■ **AVAILABLE DATA**
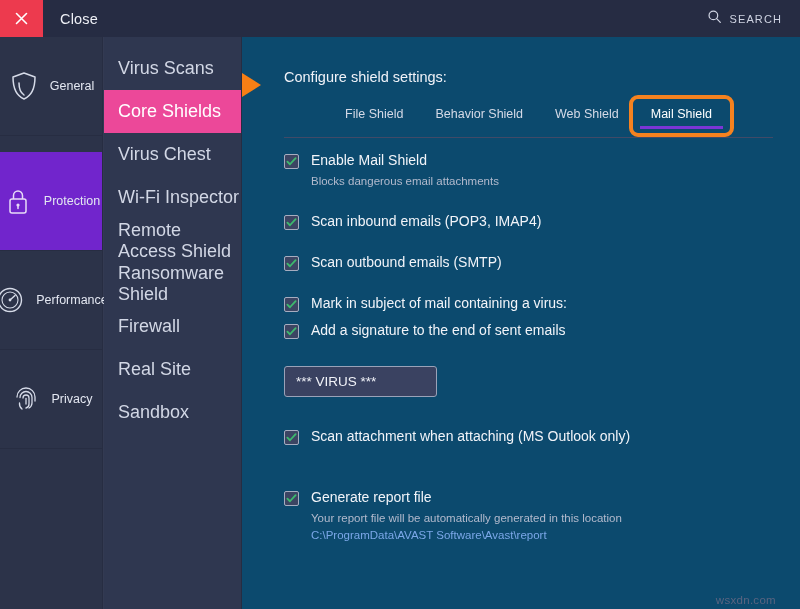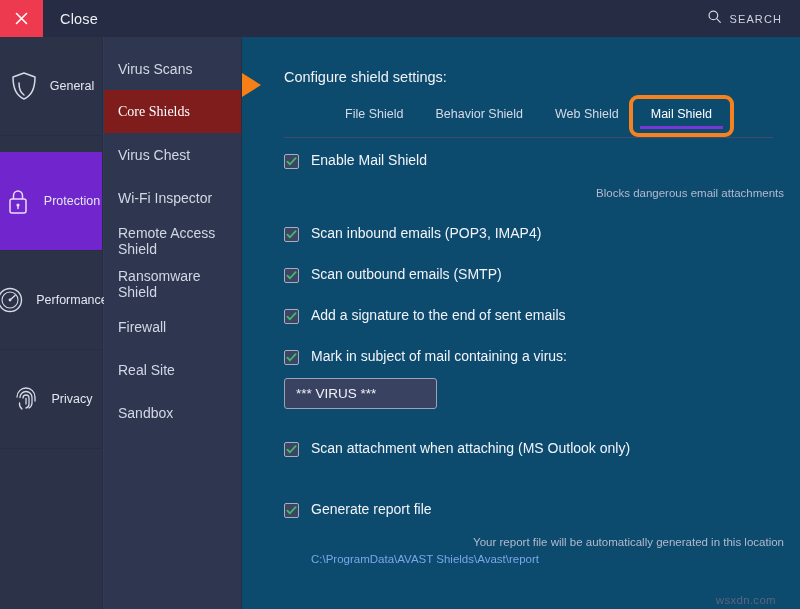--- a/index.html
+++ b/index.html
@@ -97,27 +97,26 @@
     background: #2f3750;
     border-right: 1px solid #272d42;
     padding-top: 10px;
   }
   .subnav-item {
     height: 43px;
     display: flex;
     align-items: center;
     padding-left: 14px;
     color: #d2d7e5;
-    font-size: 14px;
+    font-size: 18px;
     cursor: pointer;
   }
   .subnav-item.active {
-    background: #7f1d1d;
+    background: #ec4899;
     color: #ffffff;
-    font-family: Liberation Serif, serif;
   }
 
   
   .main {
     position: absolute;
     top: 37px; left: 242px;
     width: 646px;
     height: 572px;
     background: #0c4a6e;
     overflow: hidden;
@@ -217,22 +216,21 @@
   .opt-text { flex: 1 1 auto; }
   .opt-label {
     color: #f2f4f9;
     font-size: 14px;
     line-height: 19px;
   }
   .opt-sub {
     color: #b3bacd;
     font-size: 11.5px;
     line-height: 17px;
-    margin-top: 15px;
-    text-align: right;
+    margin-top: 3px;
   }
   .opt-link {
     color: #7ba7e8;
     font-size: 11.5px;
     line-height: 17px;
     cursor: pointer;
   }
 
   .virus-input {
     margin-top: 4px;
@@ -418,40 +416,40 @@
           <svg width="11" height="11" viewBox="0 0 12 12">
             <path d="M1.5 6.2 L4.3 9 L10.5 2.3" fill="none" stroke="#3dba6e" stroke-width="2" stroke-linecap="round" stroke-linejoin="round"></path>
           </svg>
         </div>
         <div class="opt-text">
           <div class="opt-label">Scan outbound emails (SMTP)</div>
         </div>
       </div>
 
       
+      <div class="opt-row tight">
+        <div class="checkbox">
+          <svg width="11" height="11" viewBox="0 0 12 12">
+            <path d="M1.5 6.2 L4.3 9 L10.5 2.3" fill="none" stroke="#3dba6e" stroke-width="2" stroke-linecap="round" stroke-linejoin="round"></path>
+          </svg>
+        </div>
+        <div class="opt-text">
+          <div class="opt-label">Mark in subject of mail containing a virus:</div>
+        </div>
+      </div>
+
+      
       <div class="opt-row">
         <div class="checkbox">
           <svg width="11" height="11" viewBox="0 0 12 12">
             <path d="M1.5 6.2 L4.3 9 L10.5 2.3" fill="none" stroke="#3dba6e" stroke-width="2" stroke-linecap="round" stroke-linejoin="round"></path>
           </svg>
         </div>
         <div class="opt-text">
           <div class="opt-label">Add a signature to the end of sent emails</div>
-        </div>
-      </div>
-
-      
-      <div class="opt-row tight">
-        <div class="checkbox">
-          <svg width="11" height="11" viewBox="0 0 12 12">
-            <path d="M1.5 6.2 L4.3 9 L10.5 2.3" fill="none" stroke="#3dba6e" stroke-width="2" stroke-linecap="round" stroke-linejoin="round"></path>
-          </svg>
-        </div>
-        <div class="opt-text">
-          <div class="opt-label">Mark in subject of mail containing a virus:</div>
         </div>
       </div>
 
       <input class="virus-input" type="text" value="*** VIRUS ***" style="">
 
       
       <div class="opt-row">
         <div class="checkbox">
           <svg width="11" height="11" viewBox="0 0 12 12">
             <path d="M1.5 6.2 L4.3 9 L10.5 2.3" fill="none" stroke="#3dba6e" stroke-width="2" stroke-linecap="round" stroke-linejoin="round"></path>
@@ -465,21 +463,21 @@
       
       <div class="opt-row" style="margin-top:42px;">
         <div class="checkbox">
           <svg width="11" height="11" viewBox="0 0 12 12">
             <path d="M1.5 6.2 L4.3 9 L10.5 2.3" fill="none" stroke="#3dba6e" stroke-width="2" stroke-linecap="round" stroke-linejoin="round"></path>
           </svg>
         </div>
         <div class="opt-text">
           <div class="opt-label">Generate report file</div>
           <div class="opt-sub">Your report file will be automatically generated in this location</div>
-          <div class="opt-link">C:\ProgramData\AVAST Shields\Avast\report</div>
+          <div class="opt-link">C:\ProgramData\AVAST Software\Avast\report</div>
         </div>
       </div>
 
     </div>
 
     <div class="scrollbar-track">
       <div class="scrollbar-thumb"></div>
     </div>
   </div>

■ **WORK ITEM**
Give every line of the records above again, exactly, and omit the pictures.

■ **SOLUTION**
--- a/index.html
+++ b/index.html
@@ -97,27 +97,26 @@
     background: #2f3750;
     border-right: 1px solid #272d42;
     padding-top: 10px;
   }
   .subnav-item {
     height: 43px;
     display: flex;
     align-items: center;
     padding-left: 14px;
     color: #d2d7e5;
-    font-size: 14px;
+    font-size: 18px;
     cursor: pointer;
   }
   .subnav-item.active {
-    background: #7f1d1d;
+    background: #ec4899;
     color: #ffffff;
-    font-family: Liberation Serif, serif;
   }
 
   
   .main {
     position: absolute;
     top: 37px; left: 242px;
     width: 646px;
     height: 572px;
     background: #0c4a6e;
     overflow: hidden;
@@ -217,22 +216,21 @@
   .opt-text { flex: 1 1 auto; }
   .opt-label {
     color: #f2f4f9;
     font-size: 14px;
     line-height: 19px;
   }
   .opt-sub {
     color: #b3bacd;
     font-size: 11.5px;
     line-height: 17px;
-    margin-top: 15px;
-    text-align: right;
+    margin-top: 3px;
   }
   .opt-link {
     color: #7ba7e8;
     font-size: 11.5px;
     line-height: 17px;
     cursor: pointer;
   }
 
   .virus-input {
     margin-top: 4px;
@@ -418,40 +416,40 @@
           <svg width="11" height="11" viewBox="0 0 12 12">
             <path d="M1.5 6.2 L4.3 9 L10.5 2.3" fill="none" stroke="#3dba6e" stroke-width="2" stroke-linecap="round" stroke-linejoin="round"></path>
           </svg>
         </div>
         <div class="opt-text">
           <div class="opt-label">Scan outbound emails (SMTP)</div>
         </div>
       </div>
 
       
+      <div class="opt-row tight">
+        <div class="checkbox">
+          <svg width="11" height="11" viewBox="0 0 12 12">
+            <path d="M1.5 6.2 L4.3 9 L10.5 2.3" fill="none" stroke="#3dba6e" stroke-width="2" stroke-linecap="round" stroke-linejoin="round"></path>
+          </svg>
+        </div>
+        <div class="opt-text">
+          <div class="opt-label">Mark in subject of mail containing a virus:</div>
+        </div>
+      </div>
+
+      
       <div class="opt-row">
         <div class="checkbox">
           <svg width="11" height="11" viewBox="0 0 12 12">
             <path d="M1.5 6.2 L4.3 9 L10.5 2.3" fill="none" stroke="#3dba6e" stroke-width="2" stroke-linecap="round" stroke-linejoin="round"></path>
           </svg>
         </div>
         <div class="opt-text">
           <div class="opt-label">Add a signature to the end of sent emails</div>
-        </div>
-      </div>
-
-      
-      <div class="opt-row tight">
-        <div class="checkbox">
-          <svg width="11" height="11" viewBox="0 0 12 12">
-            <path d="M1.5 6.2 L4.3 9 L10.5 2.3" fill="none" stroke="#3dba6e" stroke-width="2" stroke-linecap="round" stroke-linejoin="round"></path>
-          </svg>
-        </div>
-        <div class="opt-text">
-          <div class="opt-label">Mark in subject of mail containing a virus:</div>
         </div>
       </div>
 
       <input class="virus-input" type="text" value="*** VIRUS ***" style="">
 
       
       <div class="opt-row">
         <div class="checkbox">
           <svg width="11" height="11" viewBox="0 0 12 12">
             <path d="M1.5 6.2 L4.3 9 L10.5 2.3" fill="none" stroke="#3dba6e" stroke-width="2" stroke-linecap="round" stroke-linejoin="round"></path>
@@ -465,21 +463,21 @@
       
       <div class="opt-row" style="margin-top:42px;">
         <div class="checkbox">
           <svg width="11" height="11" viewBox="0 0 12 12">
             <path d="M1.5 6.2 L4.3 9 L10.5 2.3" fill="none" stroke="#3dba6e" stroke-width="2" stroke-linecap="round" stroke-linejoin="round"></path>
           </svg>
         </div>
         <div class="opt-text">
           <div class="opt-label">Generate report file</div>
           <div class="opt-sub">Your report file will be automatically generated in this location</div>
-          <div class="opt-link">C:\ProgramData\AVAST Shields\Avast\report</div>
+          <div class="opt-link">C:\ProgramData\AVAST Software\Avast\report</div>
         </div>
       </div>
 
     </div>
 
     <div class="scrollbar-track">
       <div class="scrollbar-thumb"></div>
     </div>
   </div>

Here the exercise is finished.